Descent from Olympus. Pluche does not spout off entirely in a vacuum. Like a god descending from Olympus to reassure himself of his immortality, he ventures from his studio on the Rue Boissonnade to loaf among the plebs until inspiration returns. But no sooner is he in "the circle of the frivolous damned" than the world's petty annoyances close in. Brother Georges, a witless executive living far beyond his means and on the verge of ruin, asks for and gets the balance in Pluche's bank account. Brother-in-Law Mesnard, an immensely successful painter who sold his talent out to fashionable tastes, has taken up with a young bird and threatens the happiness of Pluche's sister Marie.

It is Mesnard's unfaithfulness to his talent that really concerns Pluche. The two have it out in a climactic scene--a Magic Molehill sort of confrontation on the crisis of art in the second half of the 20th century. Mesnard emerges as a Darwinist who excuses his bad, profitable painting as an adaptation to an age in which Art is Dead and the future belongs to electricians. He misses the intellectual upheavals of the 18th century and the naive optimism of the 19th, but one must keep up with the times.

Pluche will not answer such devilish logic. As a 19th century romantic and true believer, he can only counter with faith: "Happiness," he tells the not noticeably unhappy Mesnard, "can never be gained by bowing to circumstances but only by following the dictates of the heart one has, which is difficult to locate and hard to fathom."

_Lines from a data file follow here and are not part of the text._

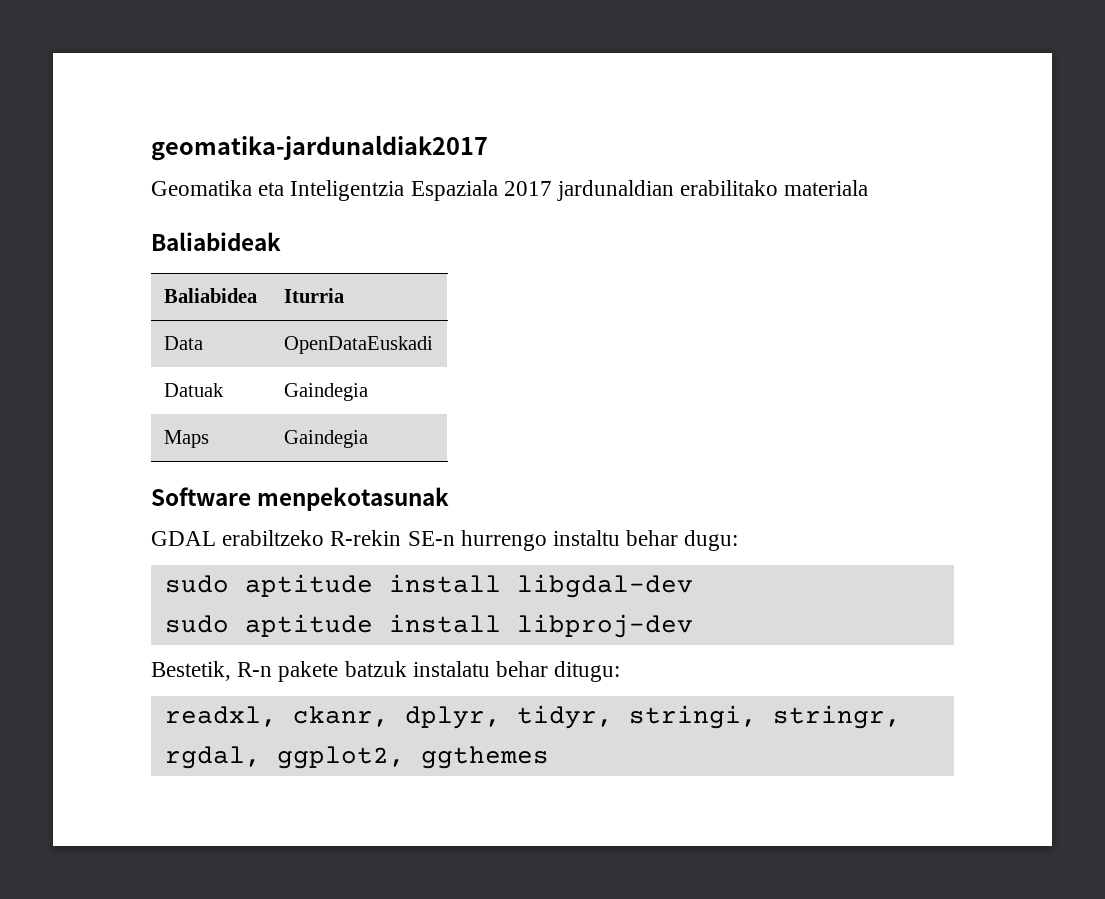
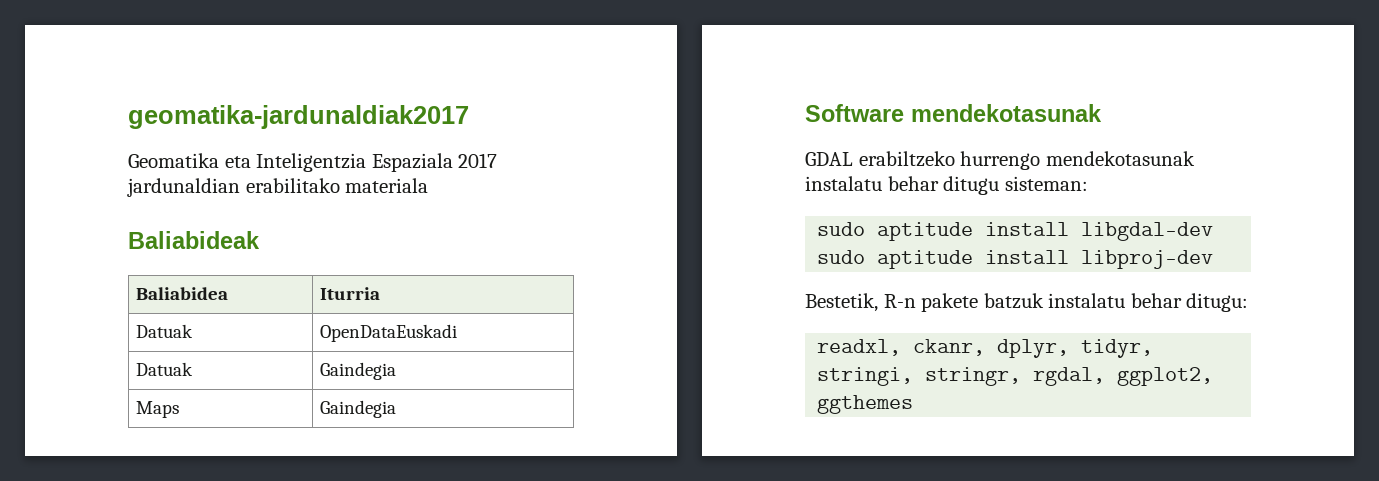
[164,336,204,350] Data -> [136,324,194,338] Datuak
[257,487,450,511] menpekotasunak -> [911,104,1102,122] mendekotasunak
[330,530,739,551] R-rekin SE-n hurrengo instaltu behar dugu: -> [960,151,1195,170] [805,176,1088,195] hurrengo mendekotasunak instalatu behar ditugu sisteman:

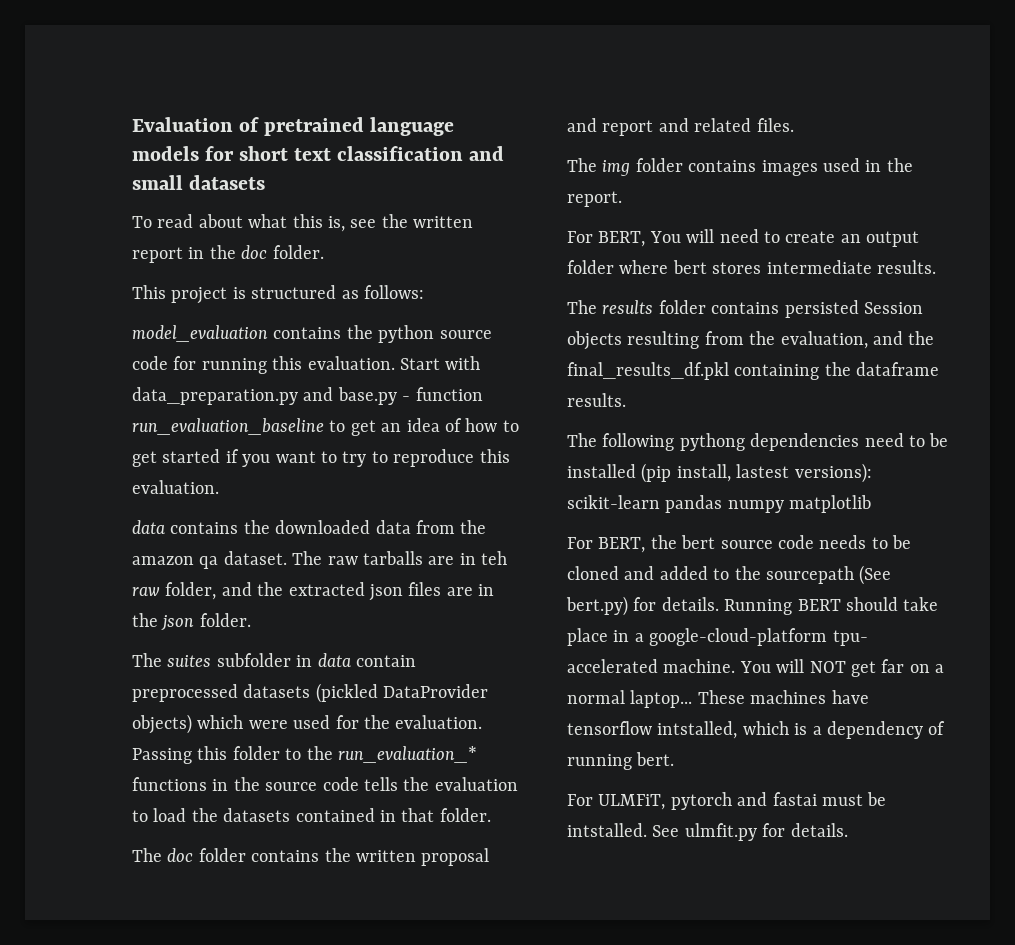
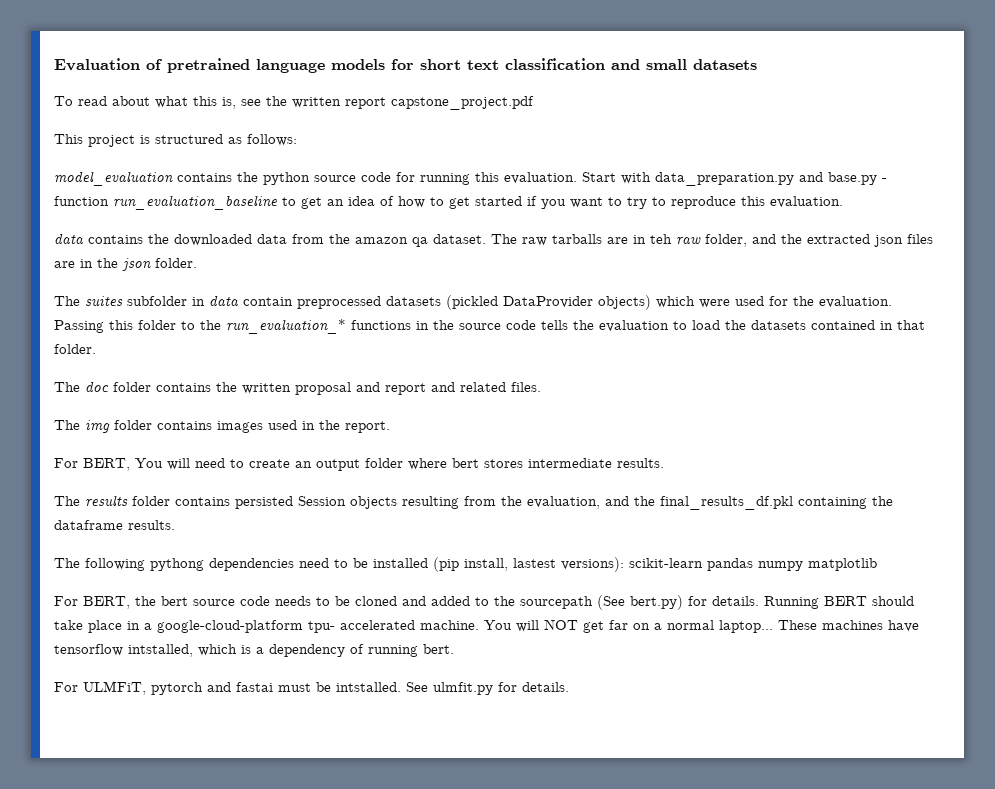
[188,245,324,259] in the doc folder. -> [391,96,534,110] capstone_project.pdf

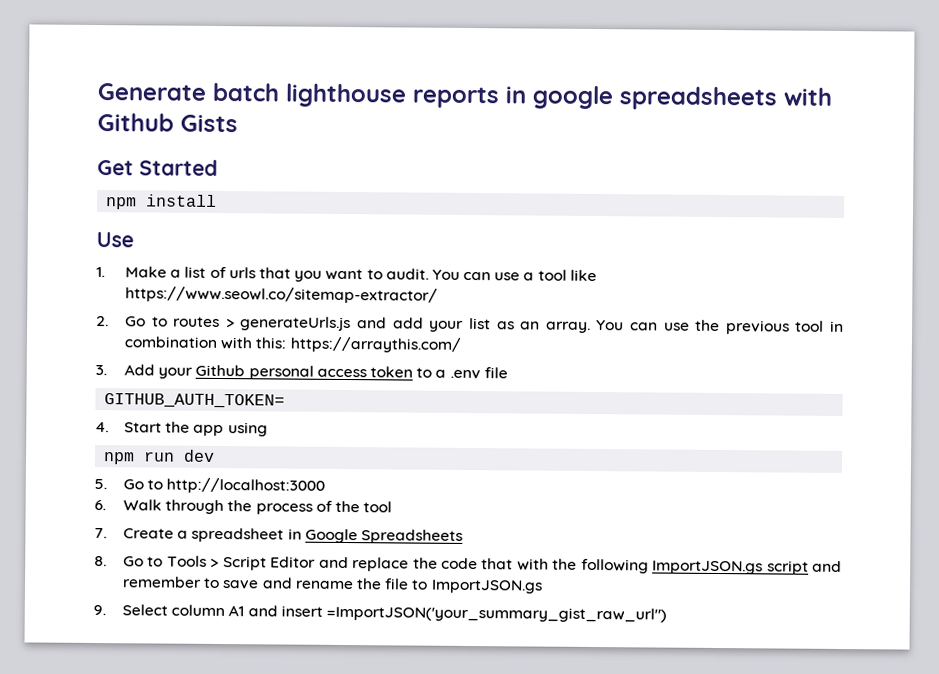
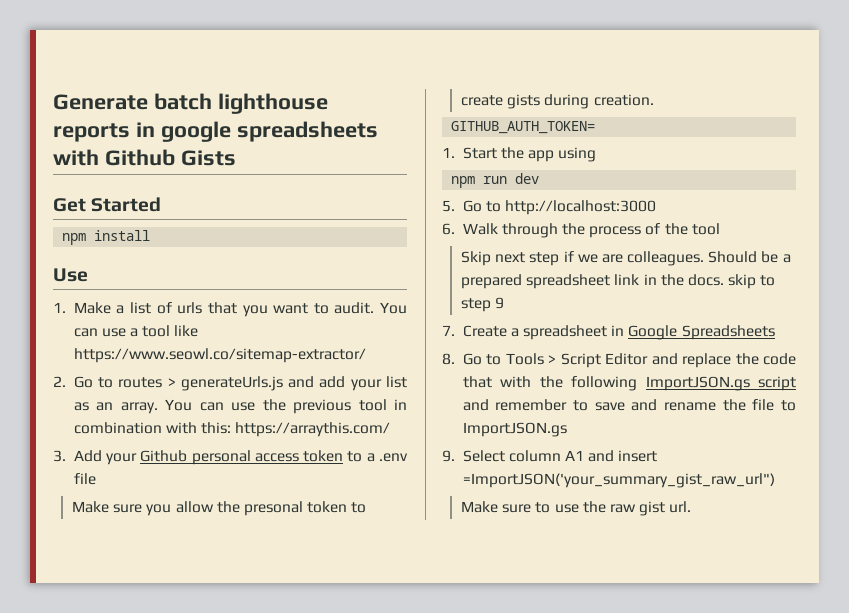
(508, 373) none -> [71,501,367,516] [460,94,654,109] // Make sure you allow the presonal token to create gists during creation.
[95,421,109,433] 4. -> [442,147,455,158] 1.
(393, 507) none -> [460,251,791,266] [460,274,776,289] [460,297,505,312] // Skip next step if we are colleagues. Should be a prepared spreadsheet link in the docs. skip to step 9
(667, 614) none -> [460,501,692,516] // Make sure to use the raw gist url.

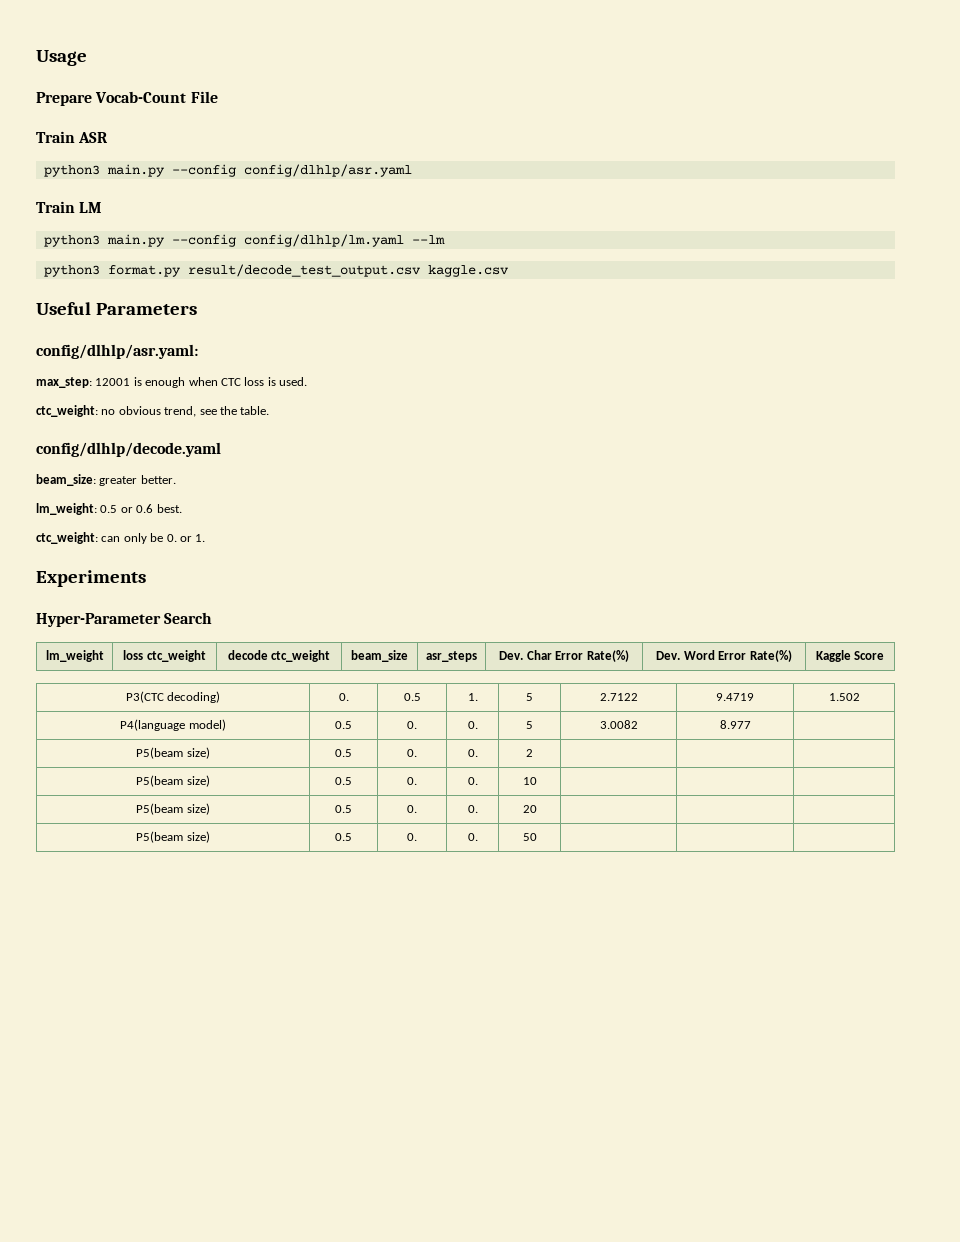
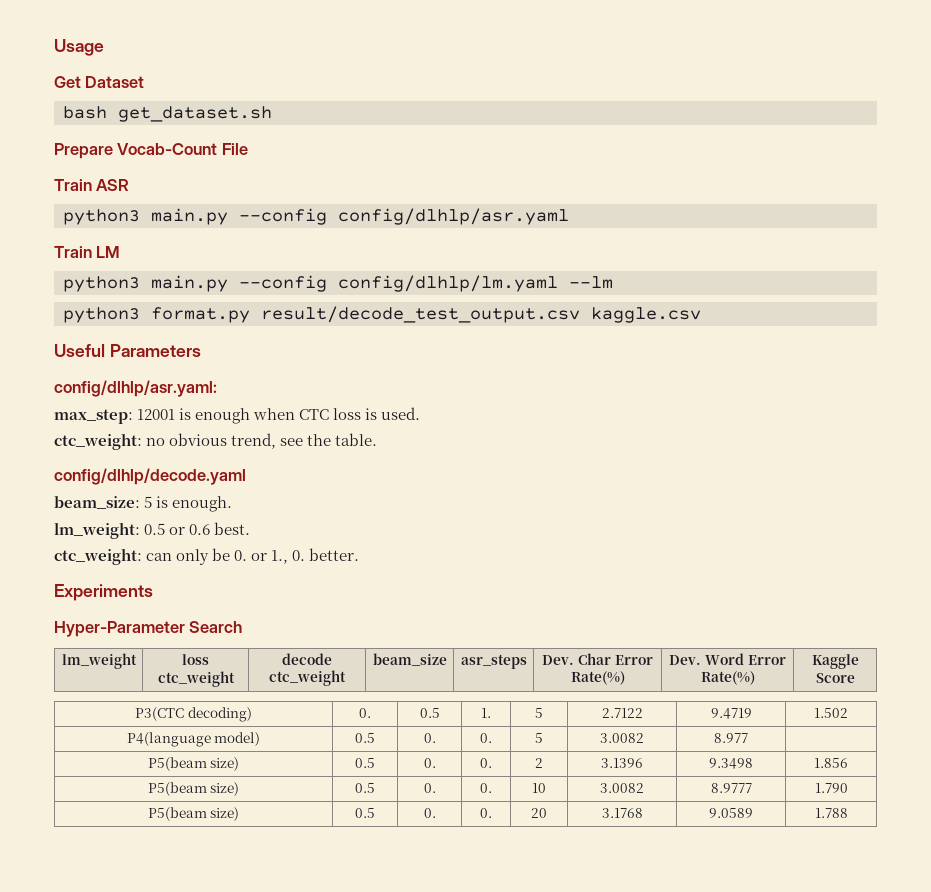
(87, 58) none -> [54,76,145,88] [63,106,272,122] // Get Dataset // bash get_dataset.sh
[99,475,176,486] greater better. -> [144,496,233,512] 5 is enough.
[195,534,206,542] 1. -> [271,548,360,564] 1., 0. better.
(533, 753) | | -> [601,758,644,768] [709,758,754,769] [814,758,849,768] 3.1396 | 9.3498 | 1.856
(537, 781) | | -> [600,783,645,793] [710,783,752,793] [814,783,848,793] 3.0082 | 8.9777 | 1.790
[136,831,210,843] [335,833,352,841] [407,833,417,841] [467,833,478,841] [522,833,537,841] | | // P5(beam size) | 0.5 | 0. | 0. | 50 | | | -> [601,808,643,818] [709,808,754,818] [814,808,848,818] 3.1768 | 9.0589 | 1.788

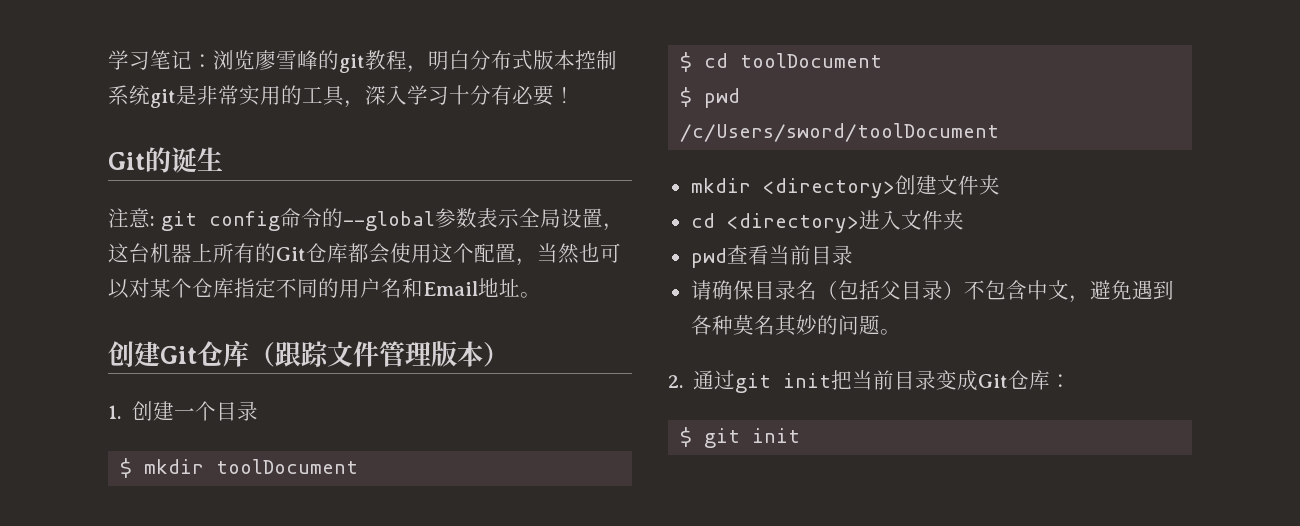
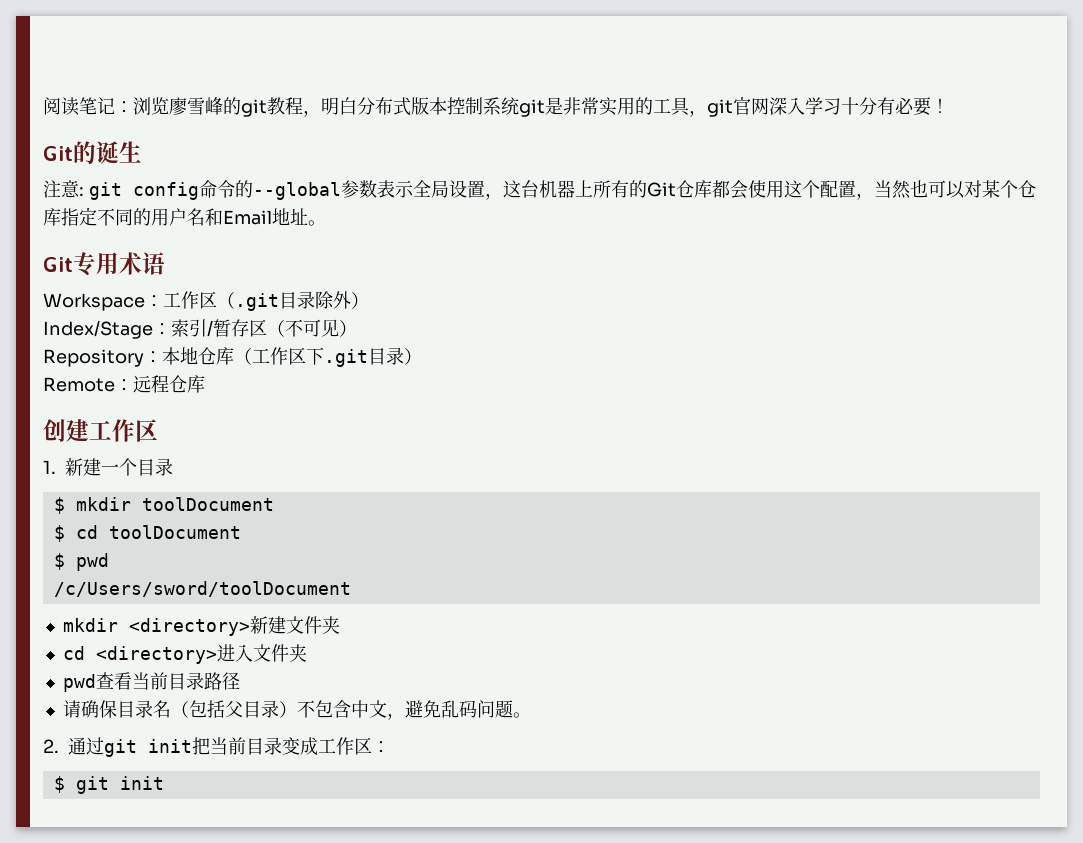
[108,50,150,70] 学习 -> [43,97,79,116] 阅读
(365, 104) none -> [707,97,769,117] git官网
[108,340,509,367] 创建Git仓库（跟踪文件管理版本） -> [43,252,165,276] [43,291,369,311] [43,319,357,339] [43,347,422,367] [43,375,205,393] [43,419,158,442] Git专用术语 // Workspace：工作区（.git目录除外） // Index/Stage：索引/暂存区（不可见） // Repository：本地仓库（工作区下.git目录） // Remote：远程仓库 // 创建工作区
[131,401,153,421] 创 -> [65,458,83,476] 新
[894,175,916,195] 创 -> [249,616,268,634] 新
(853, 255) none -> [203,672,240,690] 路径
[1131,280,1174,300] [690,315,838,336] 遇到各种莫名其妙的 -> [440,700,477,718] 乱码
[978,370,1051,390] Git仓库 -> [318,737,372,755] 工作区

In hands less dexterous than those of Jean Dutourd, a skillful French novelist and writer of memoirs (The Taxis of the Marne, The Man of Sensibility), Pluche could easily have turned into a one-dimensional poseur, both dated and familiar. Instead, Pluche and his rhetorical posturing melt smoothly into Dutourd's richly perceived Parisian setting and a fluent, entertaining narrative. Ecstasy without agony was never easier to take.